Leitsatz
Im Falle der Änderung einer Steuerfestsetzung knüpft die Zinsberechnung gemäß § 233a Abs. 5 Sätze 1 und 2 AO 1977 an den Unterschiedsbetrag zwischen der nunmehr festgesetzten und der vorher festgesetzten Steuer an. Sie sieht keine hilfsweisen Nebenberechnungen zur Ermittlung einer von der festgesetzten Steuer abweichenden fiktiven Steuer und der danach zu berechnenden Zinsen vor.
Problematik
Das Unternehmen U - die Klägerin - erwarb 1992 eine OHG bei gleichzeitiger Übernahme der Gesellschafts- und Geschäftsanteile. Erst im Februar 1995 erzielten die Beteiligten Einigkeit über den Kaufpreis und darüber, dass die Verkäufer auf die Steuerbefreiung nach § 4 Nr. 8 Buchst. f UStG für die Anteils-Umsätze verzichten und dementsprechend Rechnungen mit gesondertem Steuerausweis erteilen sollten. Die Rechnungen gingen im März 1995 beim Unternehmen U ein.
Das Finanzamt erließ zunächst antragsgemäß einen Umsatzsteuer-Bescheid für 1992 mit einem (zusätzlichen) Vorsteuerabzug nach und setzte zu Gunsten der Klägerin Erstattungszinsen in Höhe von 156.338 DM fest.
Nach einer Prüfung gelangte das Finanzamt zu der Auffassung, dass die Vorsteuerbeträge erst im Rahmen der Umsatzsteuerfestsetzung für 1995 – nach Erhalt der Rechnungen – berücksichtigt werden durften. Es änderte die bisherige Umsatzsteuerfestsetzung für 1992 entsprechend und setzte gleichzeitig in diesem Bescheid Nachzahlungszinsen gemäß § 233a der Abgabenordnung (AO) fest.
Die Klage gegen die Zinsfestsetzung hatte Erfolg, weil das Finanzgericht "Entstehung der Steuer" i. S. v. § 233a Abs. 1 i. V. m. Abs. 2 Satz 1 AO so auslegte, dass es nicht erst auf die Ausübung (hier 1995), sondern auf die des Rechts auf Vorsteuerabzug (hier 1992) abstellte. Das Finanzamt legte Revision ein, der das Bundesministerium der Finanzen (BMF) beitrat.
Entscheidung des BFH
Der BFH hob das Finanzgerichts-Urteil auf und bestätigte das Finanzamt. Da der Vorsteuerabzug erst nach Erhalt der Rechnung mit Steuerausweis möglich ist (Ausübungsvoraussetzung, dazu jetzt EuGH, Urt. v. 29.4.2004), war er also erst in der Steuerfestsetzung für 1995 zu berücksichtigen.

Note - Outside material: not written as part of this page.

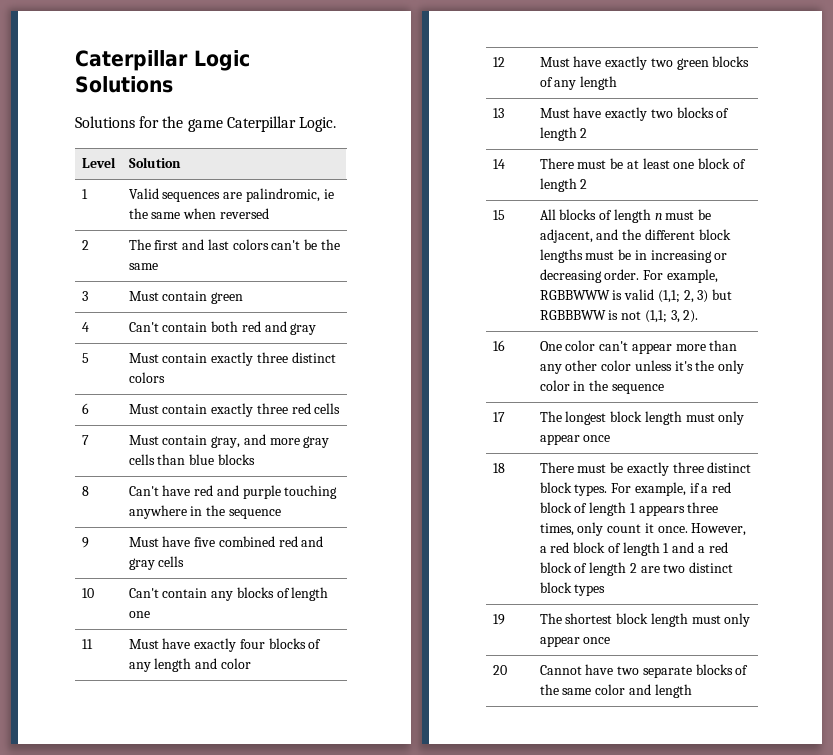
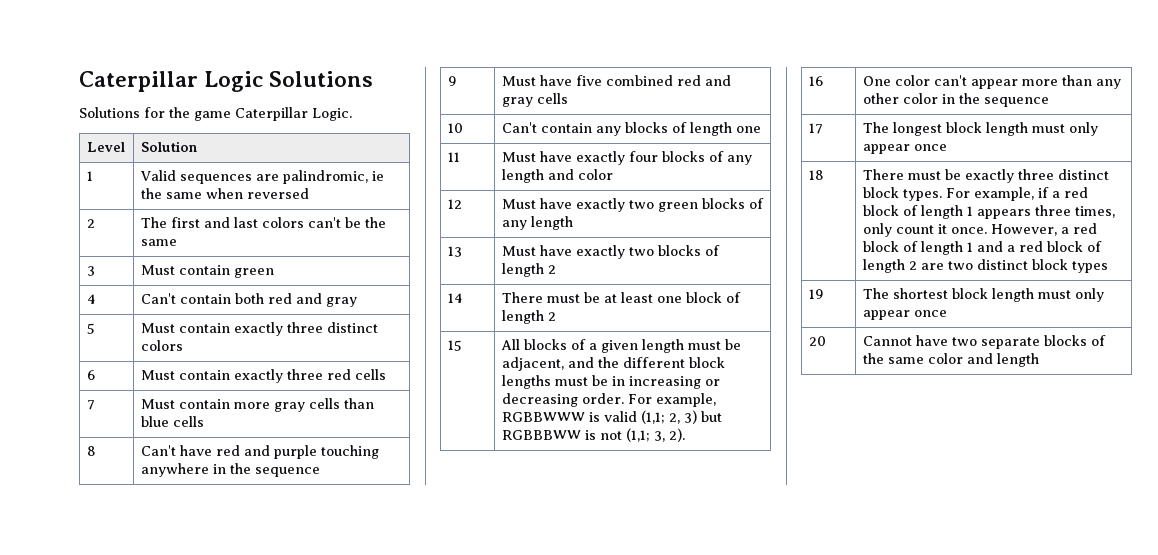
[211,434,266,448] gray, and -> (230, 404) none
[217,454,255,465] blocks -> [172,416,204,427] cells
[613,209,662,223] length n -> [588,339,684,353] a given length
[634,360,745,374] [539,380,570,391] unless it's the only color -> (938, 98) none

Auch bei der Zinsberechnung nach § 233a AO kann nicht auf die "bloße" Entstehung des Abzugsrechts mit dem Leistungsbezug (hier 1992) abgestellt werden, wie das Finanzgericht es in seiner Berechnung getan hatte.
Konsequenzen für die Praxis
Der EuGH hatte mit Urteil v. 29.4.2004 (s. o.) entschieden, dass Entstehung und Ausübung des Vorsteuerabzugsrechts auseinander fallen können und dass die Ausübung (nachdem die Rechnung vorliegt) nicht auf die Entstehung des Rechts bei Leistungsbezug (ggf. in einem vorangegangenen Besteuerungszeitraum) zurückwirkt. Dem entspricht auch die Neufassung von § 15 Abs. 1 Satz 1 Nr. 1 Satz 2 UStG seit 1.1.2004.
Das vorliegende Urteil macht eine negative Folge dieser gemeinschaftsrechtlichen Auslegung deutlich, die für das UStG bindend ist. Für den Beginn des Fristlaufs bei Nachzahlungszinsen stellt § 233a AO zwar auf die Entstehung der Steuer ab. "Steuer" bei der Jahres-Umsatzsteuer ist gem. § 16 UStG der Saldo der im Besteuerungszeitraum entstandenen Steuer und der in diesen Besteuerungszeitraum fallenden Vorsteuerbeträge. In den Besteuerungszeitraum 1992 fielen als abziehbare Vorsteuerbeträge nur die 1992 mit Steuerausweis abgerechneten Beträge.
Link zur Entscheidung
BFH, Urteil v. 15.7.2004, V R 76/01, BFH/NV 2004 S. 1682.